Today, at 81, the woman nicknamed the Queen of Carbon still works long hours in the lab, publishes prolifically, gives talks around the world and plays violin and viola in chamber groups. Married to a fellow physicist, Gene Dresselhaus, she is the mother of four and grandmother of five, including a granddaughter who is coming to M.I.T. this fall to study nanotechnology.

I spoke with Dr. Dresselhaus in her trapezoid-shaped office, under the vivid presence of a Venezuelan sunburst tapestry that covered much of one wall.

Your parents were immigrants from Poland, and your father often couldn’t find work. You’ve talked about how as a child you had no toys, sometimes no food and a single set of clothes that your mother washed for you each night. Now, with the Kavli award, you’re a bona fide member of the 1 percent club. How does that feel?

You know, It’s a funny thing. Being a scientist, you don’t get a big salary, but it’s more than you need. When you’re busy enjoying what you’re doing, you don’t spend a lot of money. I wasn’t expecting prizes.

You were born in Brooklyn. So how did you end up in the Bronx?

My older brother was a musical prodigy, and he got a scholarship to the Bronx House Music School. We moved to the Bronx when I was 4 to be close to his music school. Then I got a music scholarship myself, at the age of 6, but that was for a school down in Greenwich Village. I had to take the elevated train and then the subway to get there. I can’t tell you how many times I fell down those subway stairs. I was carrying too much, my violin, my schoolbooks. I would trip and lose my balance.

You were traveling downtown on your own at age 6?

The scariest part was coming home and getting off the train in the Bronx, when I had to walk through that dangerous neighborhood. But I survived.

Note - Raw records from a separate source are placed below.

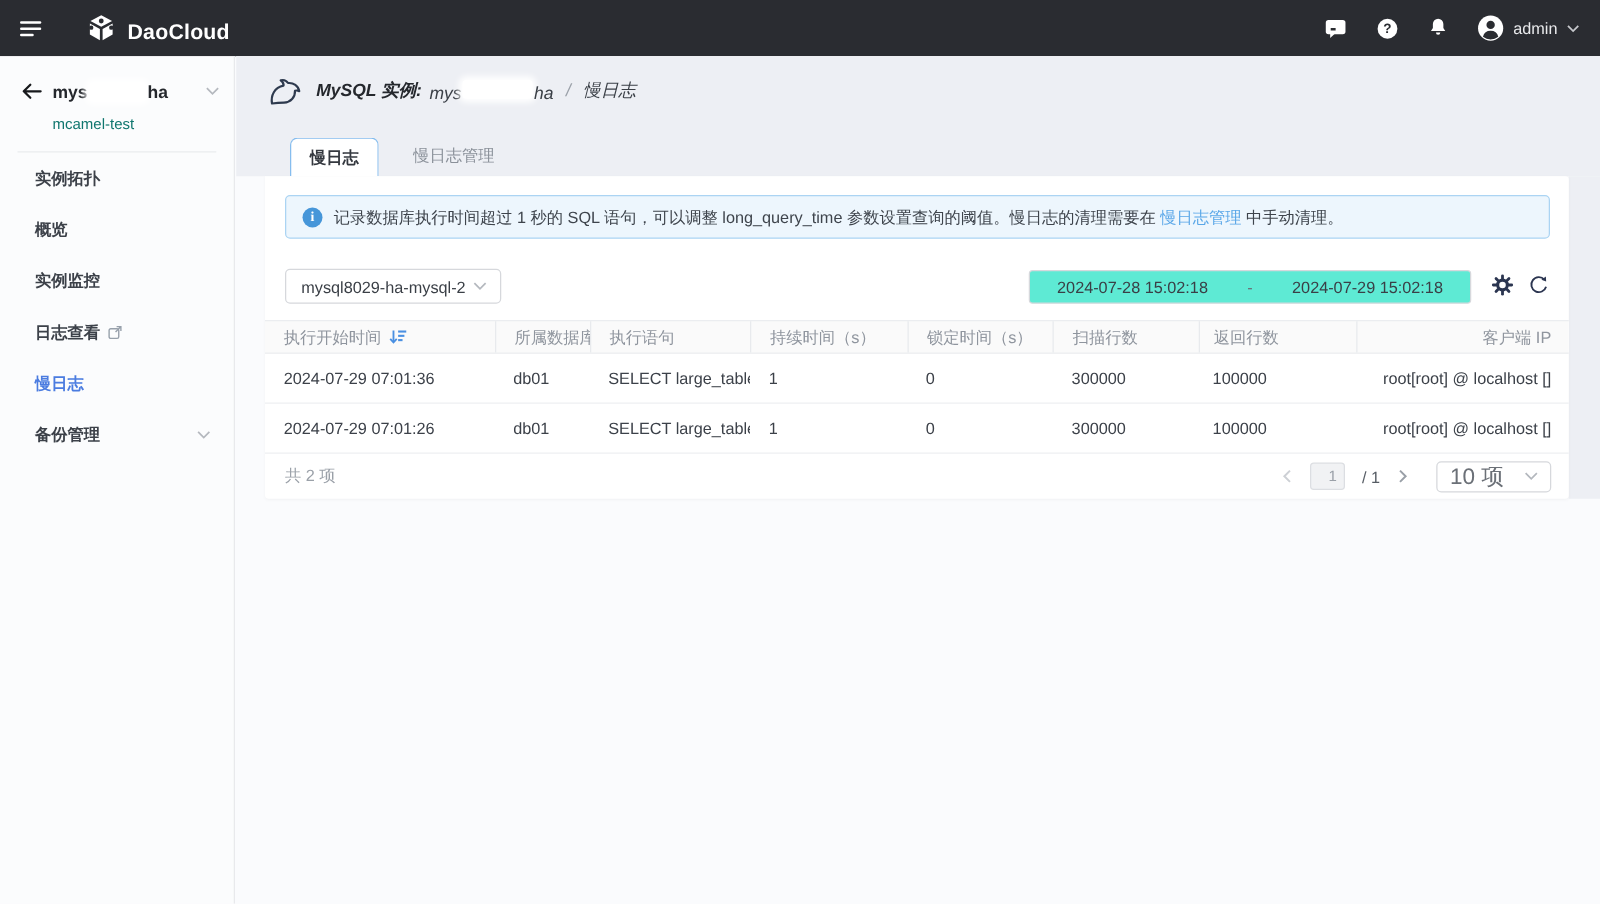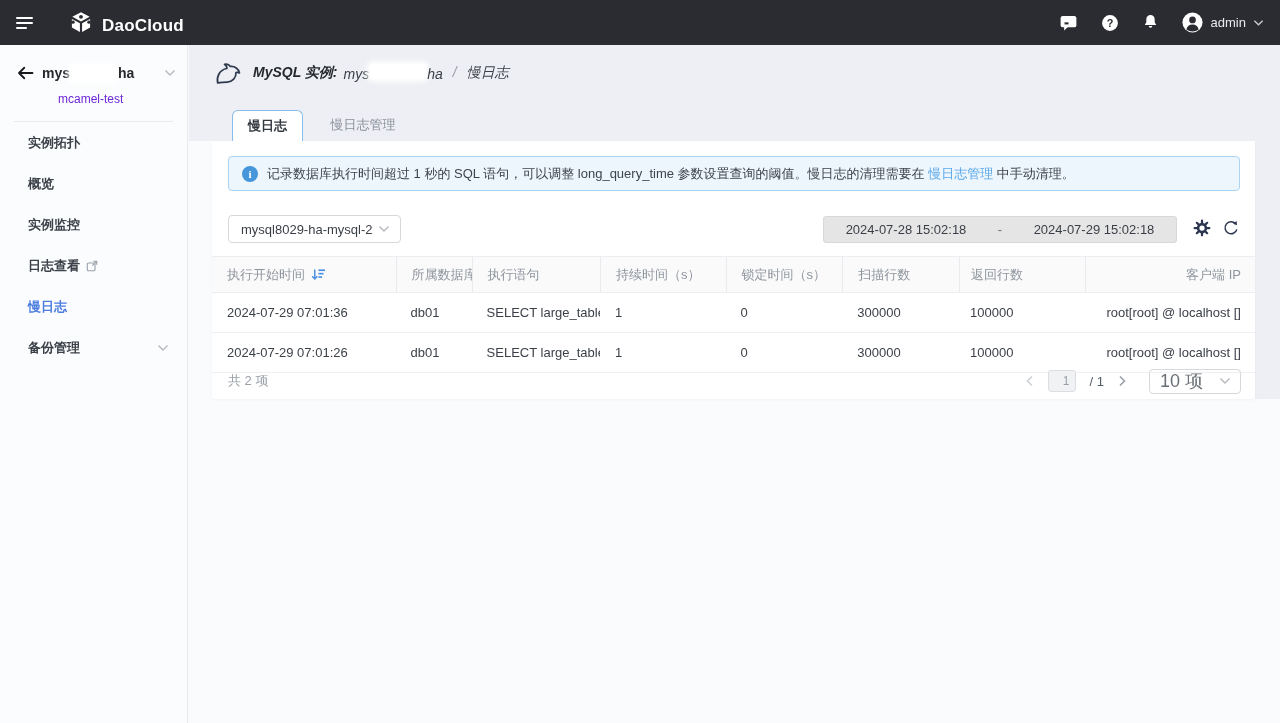--- a/index.html
+++ b/index.html
@@ -24,7 +24,7 @@
   .side-head { position:absolute; left:16px; top:20px; width:160px; display:flex; align-items:center; gap:8px; }
   .inst-name { font-size:14px; font-weight:bold; color:#25282d; display:flex; align-items:center; }
   .redact { display:inline-block; width:46px; height:15px; background:#fff; border-radius:3px; box-shadow:0 0 5px 3px rgba(255,255,255,.96); margin:0 1px; }
-  .side-project { position:absolute; left:42px; top:47px; font-size:12px; color:#6d28d9;margin-left:16px; }
+  .side-project { position:absolute; left:42px; top:47px; font-size:12px; color:#0f766e; }
   .side-divider { position:absolute; left:14px; right:14px; bottom:0; border-bottom:1px solid #eaebee; }
   .menu { list-style:none; }
   .menu li { height:41px; line-height:41px; padding-left:28px; font-size:13px; font-weight:bold; color:#3c4149; cursor:pointer; display:flex; align-items:center; gap:6px; }

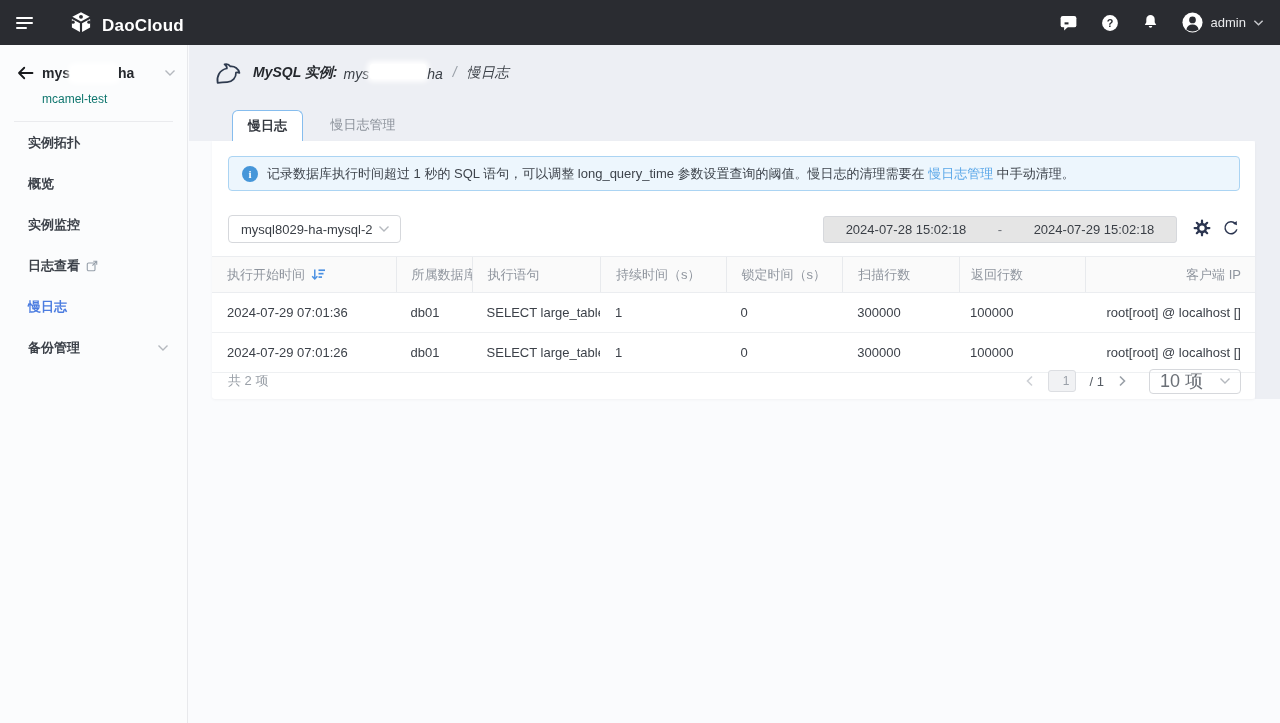--- a/index.html
+++ b/index.html
@@ -55,7 +55,7 @@
 
   .pod-select { position:absolute; left:16px; top:74px; width:173px; height:28px; border:1px solid #d6d8dc; border-radius:4px; background:#fff; display:flex; align-items:center; padding:0 10px 0 12px; font-size:13px; color:#3a3f46; cursor:pointer; }
   .pod-select .lbl { flex:1; }
-  .date-range { position:absolute; right:78px; top:75px; width:354px; height:27px; border:1px solid #d6d8dc; border-radius:3px; background:#e5e5e5; display:flex; align-items:center; font-size:13px; color:#3a3f46; }
+  .date-range { position:absolute; right:78px; top:75px; width:354px; height:27px; border:1px solid #d6d8dc; border-radius:3px; background:#5eead4; display:flex; align-items:center; font-size:13px; color:#3a3f46; }
   .date-range span { text-align:center; }
   .date-range .d { flex:1; cursor:text; }
   .date-range .sep { width:24px; color:#6b7077; }

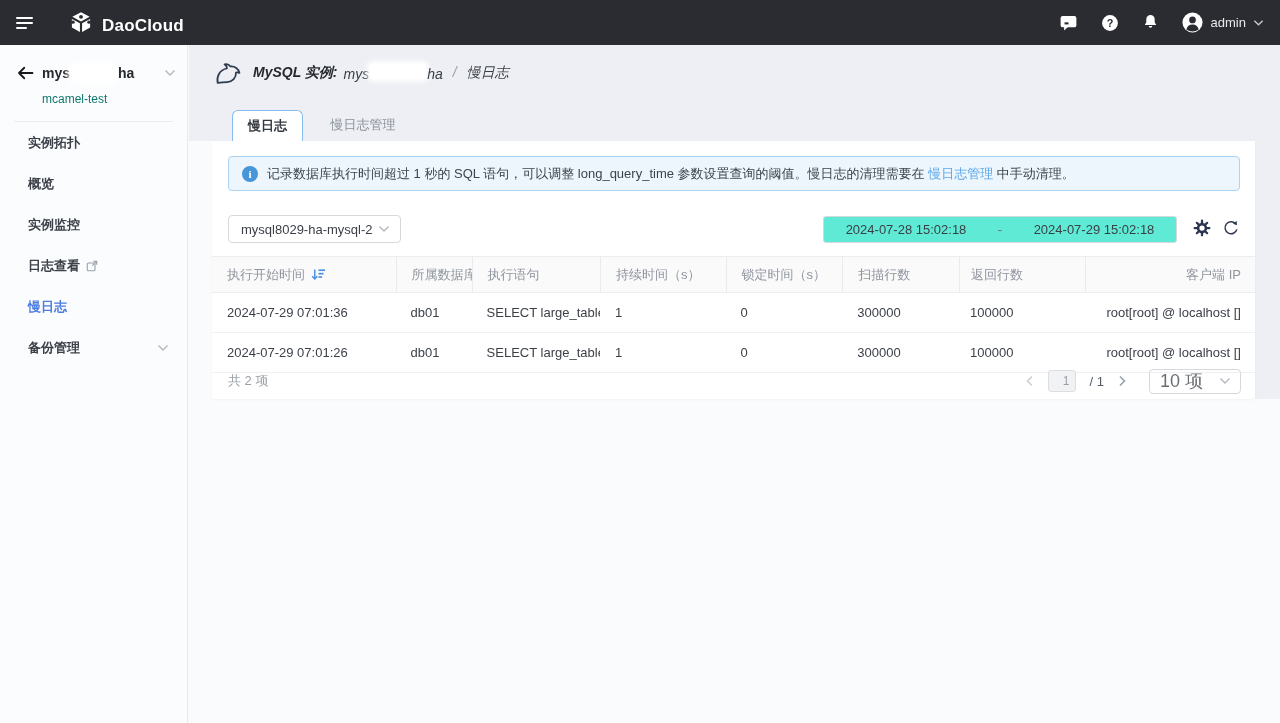--- a/index.html
+++ b/index.html
@@ -65,7 +65,7 @@
   
   .tbl { position:absolute; left:0; top:115px; width:1043px; font-size:13px; }
   .tr { display:flex; }
-  .thead { background:#fafafa; border-top:1px solid #ebedf0; border-bottom:1px solid #ebedf0; color:#8f959e; height:37px; }
+  .thead { background:#fafafa; border-top:1px solid #ebedf0; border-bottom:1px solid #ebedf0; color:#8f959e; height:27px; }
   .thead .td { border-left:1px solid #e8eaed; display:flex; align-items:center; gap:6px; }
   .thead .td:first-child { border-left:none; }
   .tbody .tr { height:40px; border-bottom:1px solid #eef0f2; color:#3c4149; }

I want to read this little passage about you, when you were Mildred Spiewak. “Any equation she can solve; every problem she can resolve. Mildred equals brains plus fun. In math and science she’s second to none.”

Where did you get that from?

It’s from my mother’s 1948 yearbook for Hunter High School. She was a classmate of yours, although she says she didn’t know you at the time.

Hunter High School was a real turning point for me. I found out about its existence through the music school. Nobody I knew had gone to one of these special high schools, and my teachers didn’t think it was possible to get in. But Hunter sent me a practice exam, and I studied what I needed to know to pass the exam. It was an excellent school with excellent teachers.

By the end you were already known as a science and math whiz. Yet you didn’t think a science career was possible.

At that time there were only three kinds of jobs commonly open to women: teaching, nursing and secretarial work. I went on to Hunter College thinking I would be an elementary schoolteacher.

But then you met Rosalyn Yalow, the future Nobel laureate.

I took her class in elementary nuclear physics. It was a tiny class, maybe 3 students, maybe 10. She was a real leader and a very domineering person. You met her and she said, “You’re going to do this.” She told me I should focus on science. She left the exact science unspecified but said I should do something at the forefront of some area. After that, she was always in my life, writing letters of recommendation for me, keeping up with my progress. She died just a year ago. I was the first speaker at her memorial symposium.

You studied with other scientific giants, like Enrico Fermi.